I am MOM

I am MOM
If I knew then what I know now . . .
"I take a very practical view of raising children. I put a sign in each of their rooms: 'Checkout Time is 18 years.'"
Erma Bombeck

Thursday, March 8, 2012

Puzzling


Completing a puzzle takes persistence.  The more pieces there are, the harder one has to work and the longer one has to keep coming back to it.  It is, presumably, more enjoyable to share the work with others.  If we only focus on the whole, we will not see the necessity of each piece, but if we only focus on certain pieces, we will inevitably get stuck, maybe even frustrated. 

What if our lives are simply a puzzle, the pieces making up bits of who we are?   To fully live each piece is to complete the puzzle, only we do not know where we are, in the puzzle.

Puzzles involve a healthy dose of faith, which is overlaid with mystery.  Living each day with wholeheartedness also requires faith, and letting go of certainty.  All we have is this puzzle piece, right now; the past is already laid and the future sits just out of reach. 

In life, there are certain opportunities for growth; pieces are illuminated that were previously dull. Not every piece is pretty.  Not every piece makes sense, in its shape, its timing or its feel.  Not every piece will be regarded as complimentary.  Growth rarely takes place when all the pieces fall together without thought, or effort.  Each experience contributes to the whole.  When several pieces fit together in succession, there is a momentary revealing. 

When components of our strength are revealed, we rejoice and we share it with others.  Conversely, when our challenges are revealed, we try to cover them up and we isolate ourselves from others. If we try to eradicate the pieces that are hard to bear, from our personal inventory – we will ultimately live without wholeness.  There will be a gaping chasm that we will be unable to cross.

It is easier to choose only to look at the good within us, but life will be incomplete.  How unsatisfying it is to get near to the finish of a puzzle and realize that one of the pieces has gone missing.  Recognizing AND accepting all aspects of our personal puzzle is courageous work. 

I know myself very well.  It hasn’t always been that way.  It is a choice.  I am challenging some of my earlier beliefs, ones that were formed by my interpretation of experiences.  In a way, I am peeling back the pieces of the puzzle to look and really see what is underneath them.  And then with a new understanding, slowly and thoughtfully putting the pieces back into place.  It is hard work.

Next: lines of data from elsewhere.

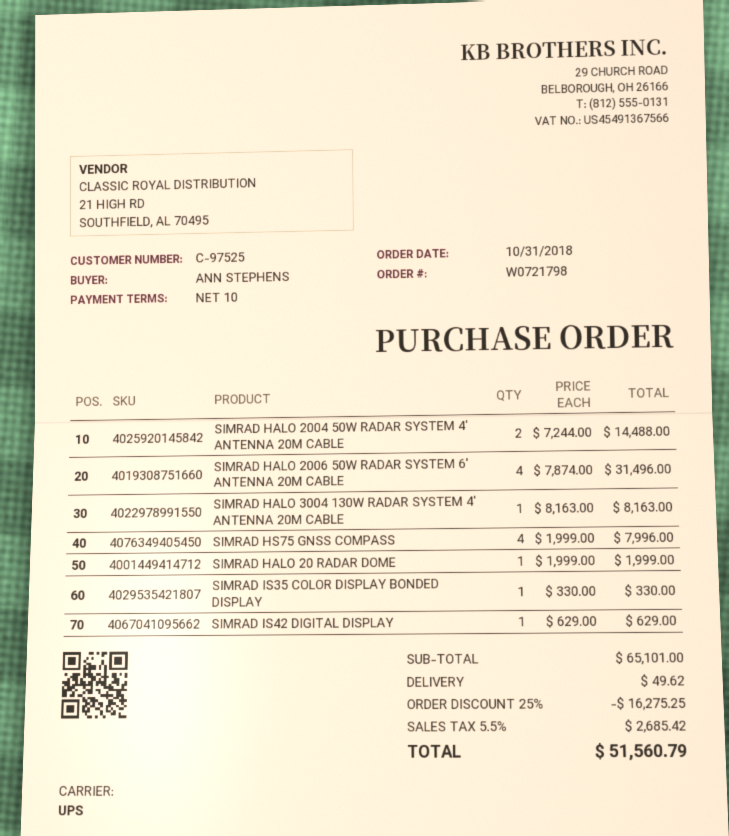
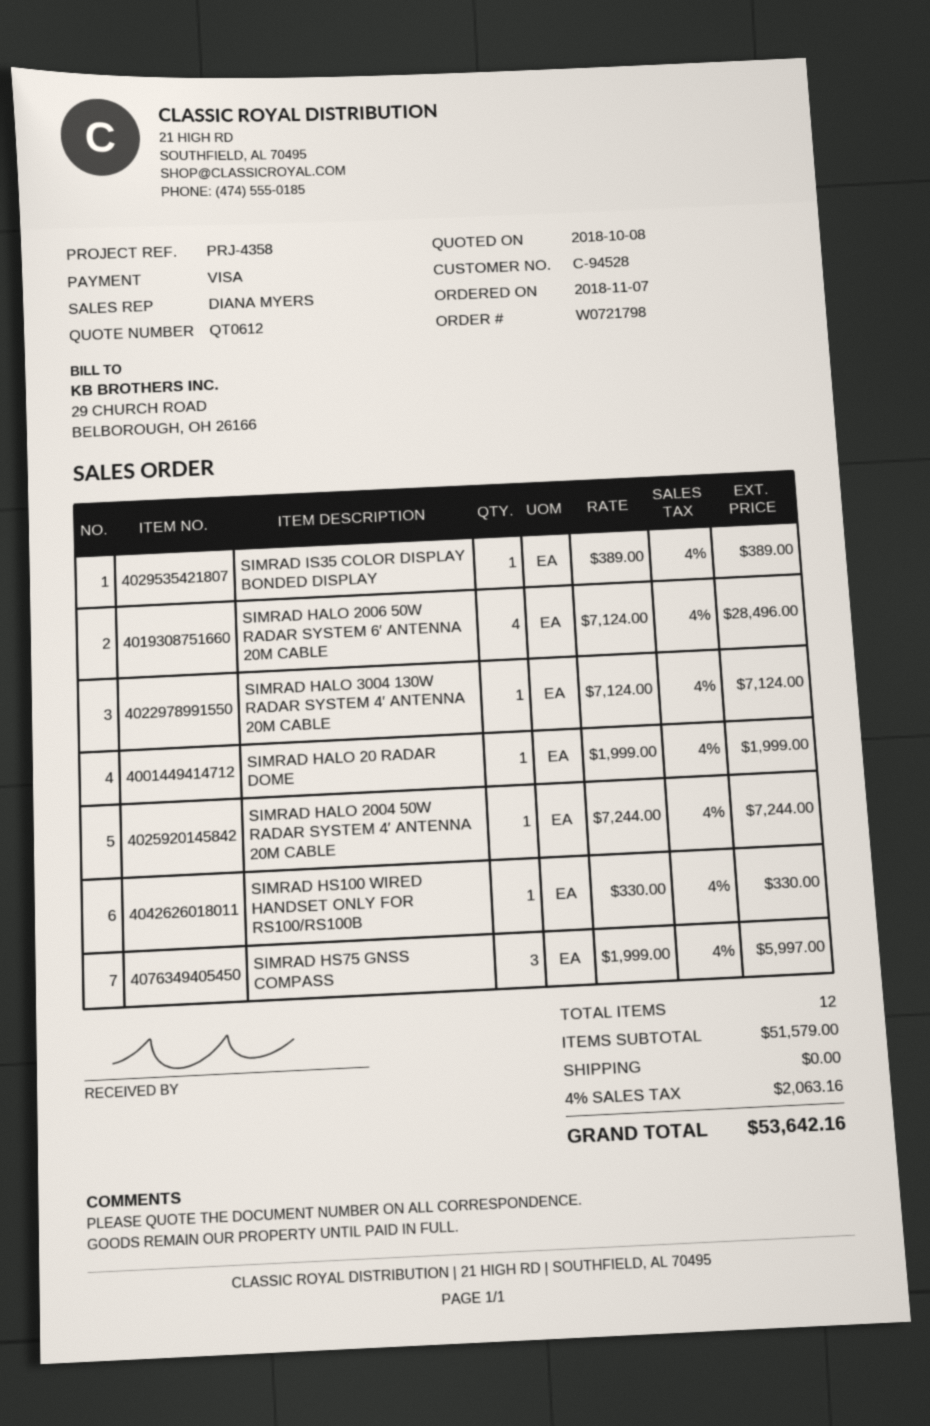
order date: 2018-10-31 -> 2018-11-07
customer number: C-97525 -> C-94528
SIMRAD HALO 2004 50W RADAR SYSTEM 4′ ANTENNA 20M CABLE: 2 x 7244.00 = 14488.00 -> 1 x 7244.00 = 7244.00
SIMRAD HALO 2006 50W RADAR SYSTEM 6′ ANTENNA 20M CABLE: 4 x 7874.00 = 31496.00 -> 4 x 7124.00 = 28496.00
SIMRAD HALO 3004 130W RADAR SYSTEM 4′ ANTENNA 20M CABLE: 1 x 8163.00 = 8163.00 -> 1 x 7124.00 = 7124.00
SIMRAD HS75 GNSS COMPASS: 4 x 1999.00 = 7996.00 -> 3 x 1999.00 = 5997.00
SIMRAD IS35 COLOR DISPLAY BONDED DISPLAY: 1 x 330.00 = 330.00 -> 1 x 389.00 = 389.00
SIMRAD IS42 DIGITAL DISPLAY: 1 x 629.00 = 629.00 -> none
SIMRAD HS100 WIRED HANDSET ONLY FOR RS100/RS100B: none -> 1 x 330.00 = 330.00
subtotal: 65101.00 -> 51579.00
discount: 25% = 16275.25 -> none
shipping: 49.62 -> 0.00
tax: 5.5% = 2685.42 -> 4% = 2063.16
total: 51560.79 -> 53642.16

As I started to do the inner work, I started to see more clearly what the pieces were, and how they fit together. My awareness grew.  Sometimes, knowing is much harder than ignorance.  For example, I have been engaged in parenting seminars this past year where we have learned about nine different temperament traits.  Early on, I learned that I am high in the sensitivity trait, meaning that my environment affects me through all of my senses, to a high degree.  Clearly this affects my behavior in certain circumstances.  Prior to knowing about this trait, I simply excused my behavior – as habit.  However, once I knew about it, and particularly how this trait mixed (or didn’t) with others, I had to attune to it. 

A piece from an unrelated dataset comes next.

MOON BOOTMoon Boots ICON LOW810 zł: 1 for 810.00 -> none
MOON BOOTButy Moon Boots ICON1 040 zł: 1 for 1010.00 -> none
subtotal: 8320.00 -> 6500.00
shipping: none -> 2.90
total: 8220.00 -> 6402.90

Attunement does not mean putting this trait aside, and choosing a different (easier) one; it means admitting the challenging aspects of it and learning new skills to live with harmony and respect for self and others.  Moreover, I wanted to resist the implications of having this trait; I knew that it was not valued by society (She’s so sensitive), therefore making it more difficult for me to navigate the world that I live in.

As sometimes happens, the more time you spend building the puzzle, the harder it is to live with the incompleteness.  Impatience takes its toll, particularly when one challenge leads directly into another. There will come a time when your staying power, your persistence will be tested.  Are you going to stick with the complications of a puzzle that won’t form, as you want it to, or are you going to tear it apart?  Are you going to dig deep and accept the scene as it unfolds and pause to seek the guidance that you need, or fall hopelessly into the chasm?

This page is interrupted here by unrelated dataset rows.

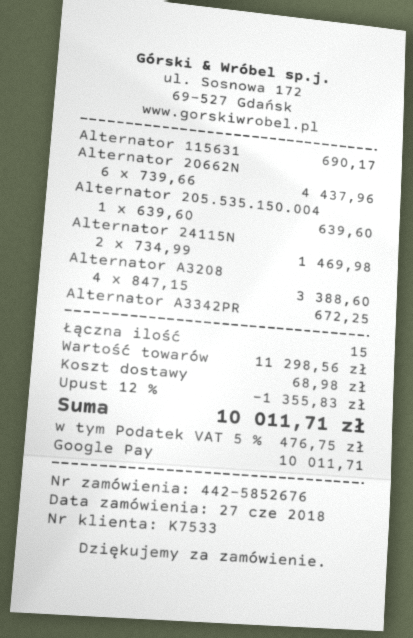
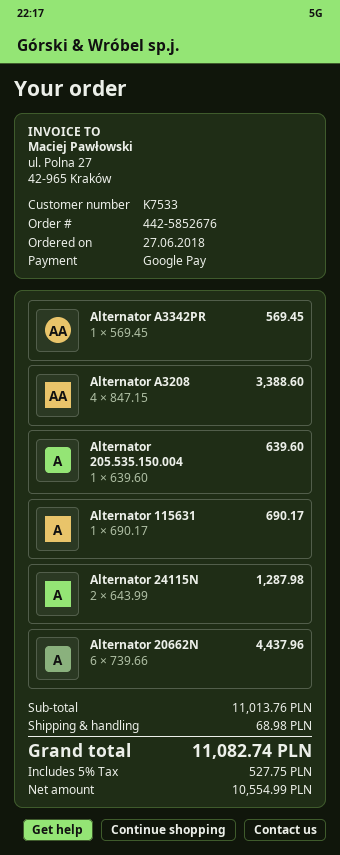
Alternator 24115N: 2 x 734.99 = 1469.98 -> 2 x 643.99 = 1287.98
Alternator A3342PR: 1 x 672.25 = 672.25 -> 1 x 569.45 = 569.45
subtotal: 11298.56 -> 11013.76
discount: 12% = 1355.83 -> none
tax: 5% = 476.75 -> 5% = 527.75
total: 10011.71 -> 11082.74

There is a tremendous amount of discomfort at the edge of the chasm.  It is the uncertainty of knowing what the pieces are, but not knowing how they go together that is hard to bear.  Moreover, for me personally, it is the self-doubt that enters my mind as I wonder if this piece of myself can ever by accepted or loved. 

When the completeness of the puzzle deludes us, and the pieces magnetically repel one another, we simply need to walk away.  We cannot force it.  Knowing, or seeing is only one part of our completion, a step in our journey towards wholeness.  Living wholeheartedly, with truth and connection requires a joining and a separating.  Ultimately there is a point of surrender, so that the pieces that are laid, the parts that are known, will coalesce to form something new, while the rest remains a mystery.